◆ Problem ◆
From the first line to the last, copy the data exactly and drop the pictures.

◆ Exercise data ◆
=== Begin Enclosure ===

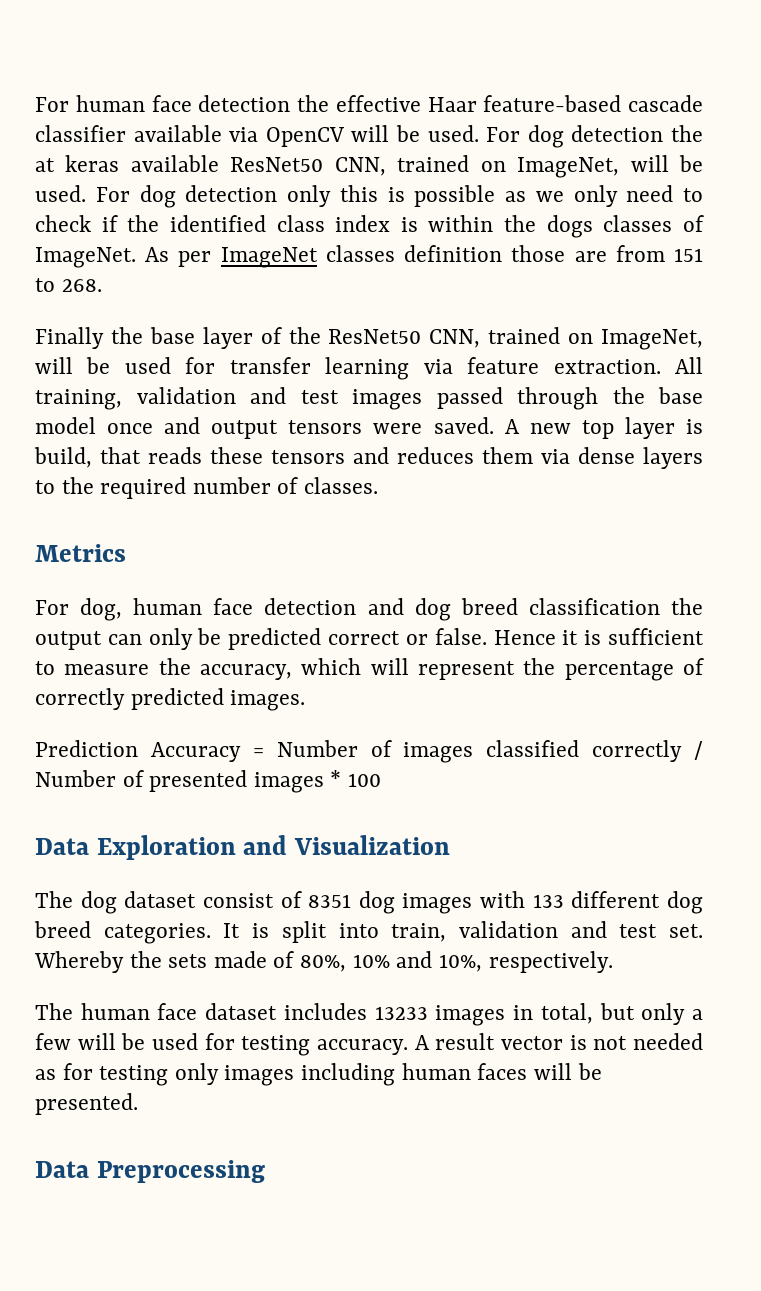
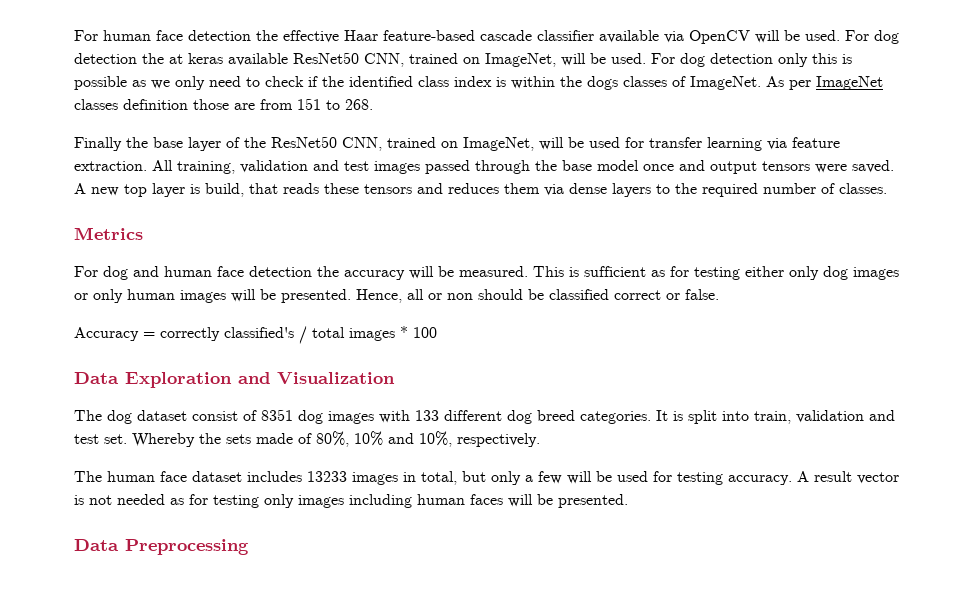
[80,598,703,621] [35,628,705,650] [35,658,704,681] [35,688,306,711] [35,740,703,763] [35,770,248,792] dog, human face detection and dog breed classification the output can only be predicted correct or false. Hence it is sufficient to measure the accuracy, which will represent the percentage of correctly predicted images. // Prediction Accuracy = Number of images classified correctly / Number of presented -> [103,266,899,280] [74,289,719,303] [74,326,345,344] dog and human face detection the accuracy will be measured. This is sufficient as for testing either only dog images or only human images will be presented. Hence, all or non should be classified correct or false. // Accuracy = correctly classified's / total

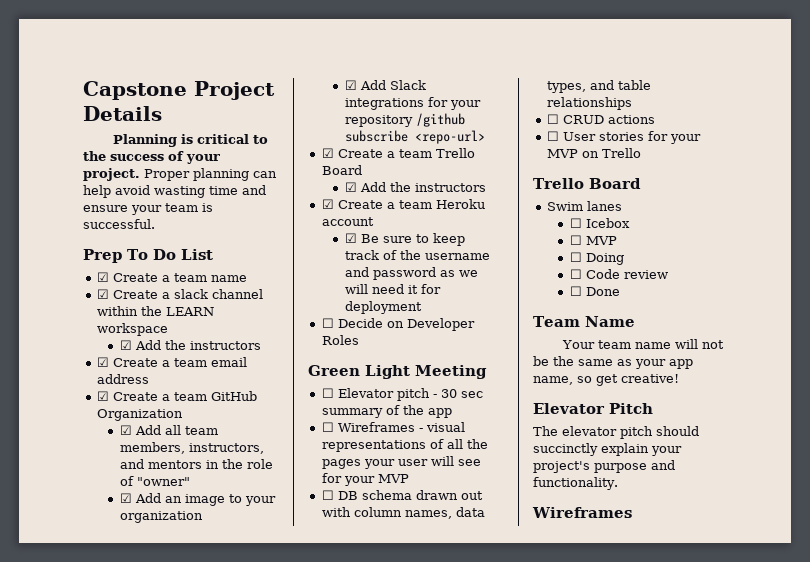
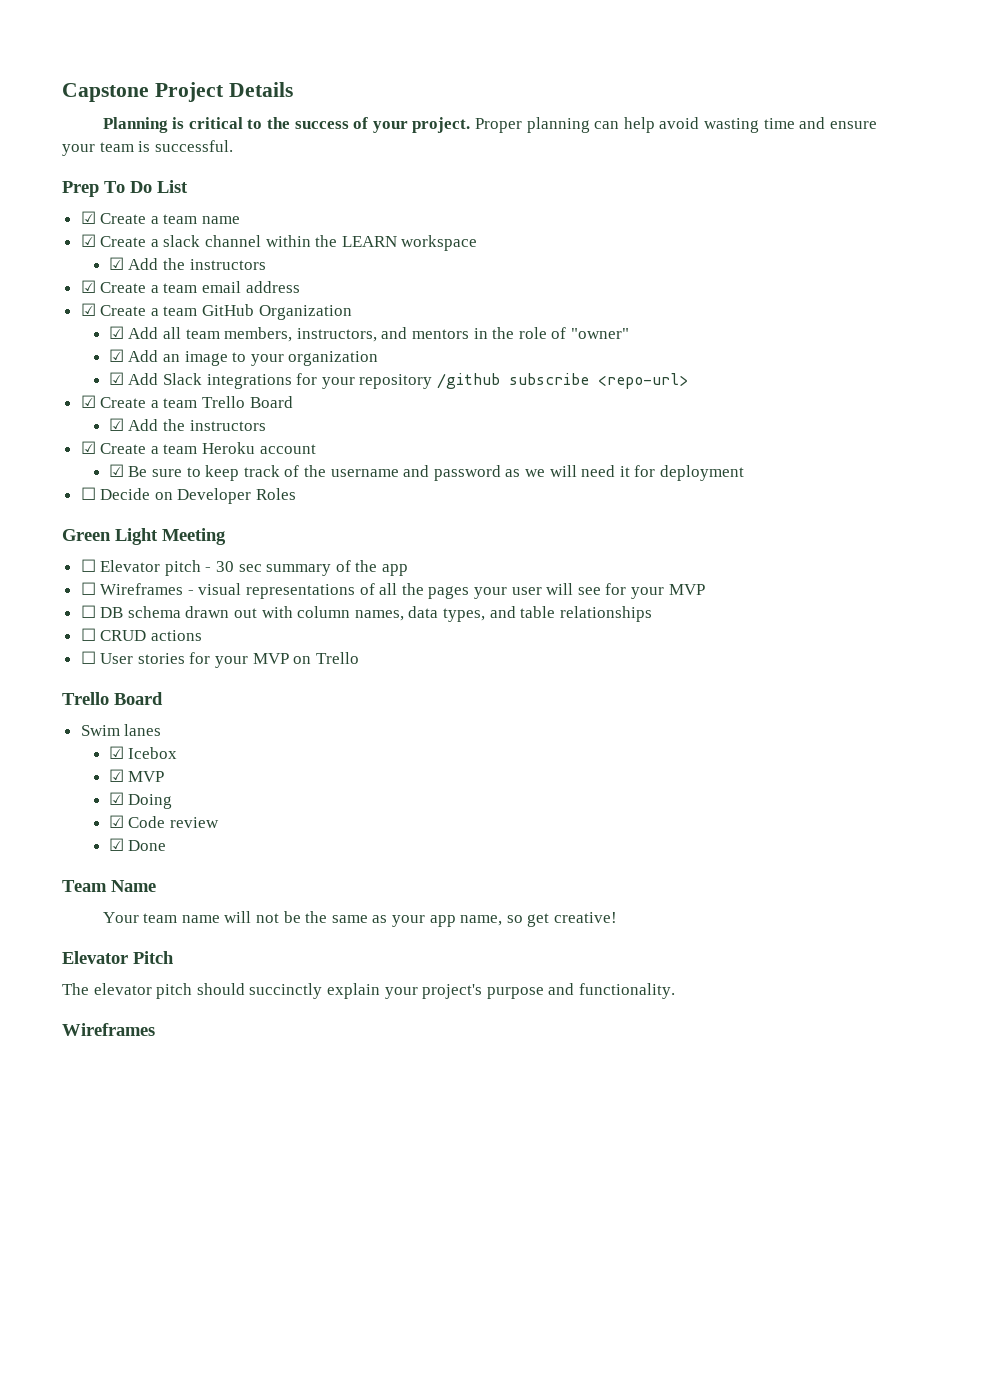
[569,218,582,228] ☐ -> [108,746,124,759] ☑
[569,235,617,245] [569,252,582,262] ☐ MVP // ☐ -> [108,769,165,782] [108,792,124,805] ☑ MVP // ☑
[569,269,582,279] ☐ -> [108,815,124,828] ☑
[569,286,582,296] ☐ -> [108,838,124,851] ☑

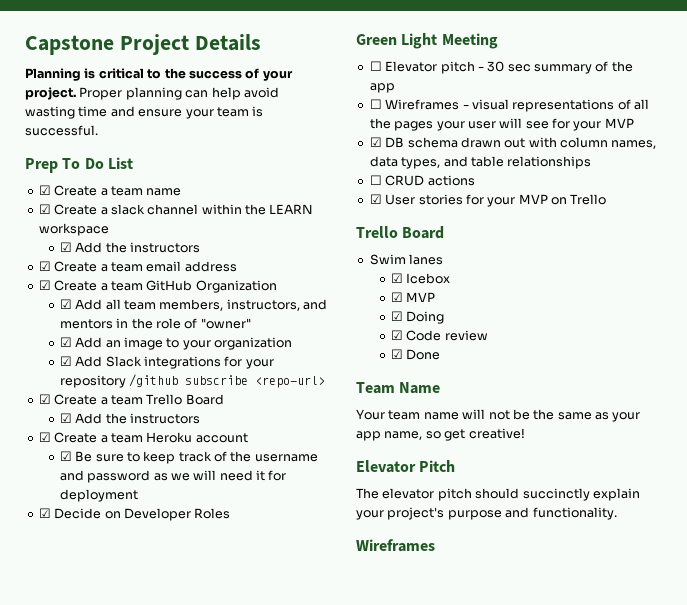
[80,487,96,500] ☐ -> [38,508,51,518] ☑
[80,605,96,618] ☐ -> [369,137,382,147] ☑
[80,651,96,664] ☐ -> [369,194,382,204] ☑

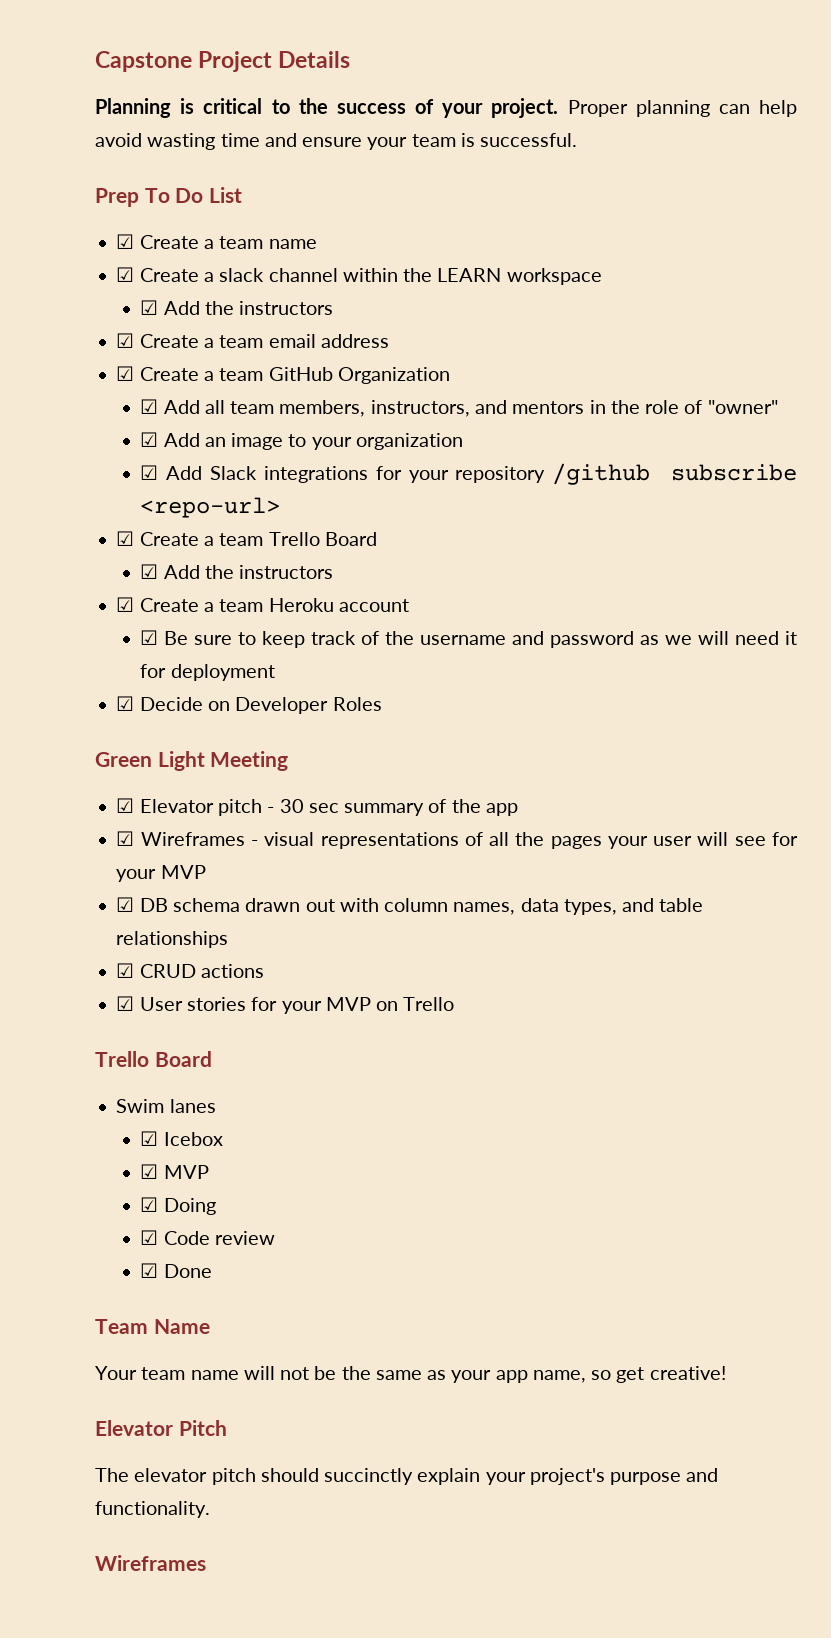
[369,61,382,71] ☐ -> [116,798,135,813] ☑
[369,99,382,109] ☐ -> [116,831,135,846] ☑
[369,175,382,185] ☐ -> [116,963,135,978] ☑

=== End Enclosure ===

◆ Answer box ◆
[80,598,703,621] [35,628,705,650] [35,658,704,681] [35,688,306,711] [35,740,703,763] [35,770,248,792] dog, human face detection and dog breed classification the output can only be predicted correct or false. Hence it is sufficient to measure the accuracy, which will represent the percentage of correctly predicted images. // Prediction Accuracy = Number of images classified correctly / Number of presented -> [103,266,899,280] [74,289,719,303] [74,326,345,344] dog and human face detection the accuracy will be measured. This is sufficient as for testing either only dog images or only human images will be presented. Hence, all or non should be classified correct or false. // Accuracy = correctly classified's / total

[569,218,582,228] ☐ -> [108,746,124,759] ☑
[569,235,617,245] [569,252,582,262] ☐ MVP // ☐ -> [108,769,165,782] [108,792,124,805] ☑ MVP // ☑
[569,269,582,279] ☐ -> [108,815,124,828] ☑
[569,286,582,296] ☐ -> [108,838,124,851] ☑

[80,487,96,500] ☐ -> [38,508,51,518] ☑
[80,605,96,618] ☐ -> [369,137,382,147] ☑
[80,651,96,664] ☐ -> [369,194,382,204] ☑

[369,61,382,71] ☐ -> [116,798,135,813] ☑
[369,99,382,109] ☐ -> [116,831,135,846] ☑
[369,175,382,185] ☐ -> [116,963,135,978] ☑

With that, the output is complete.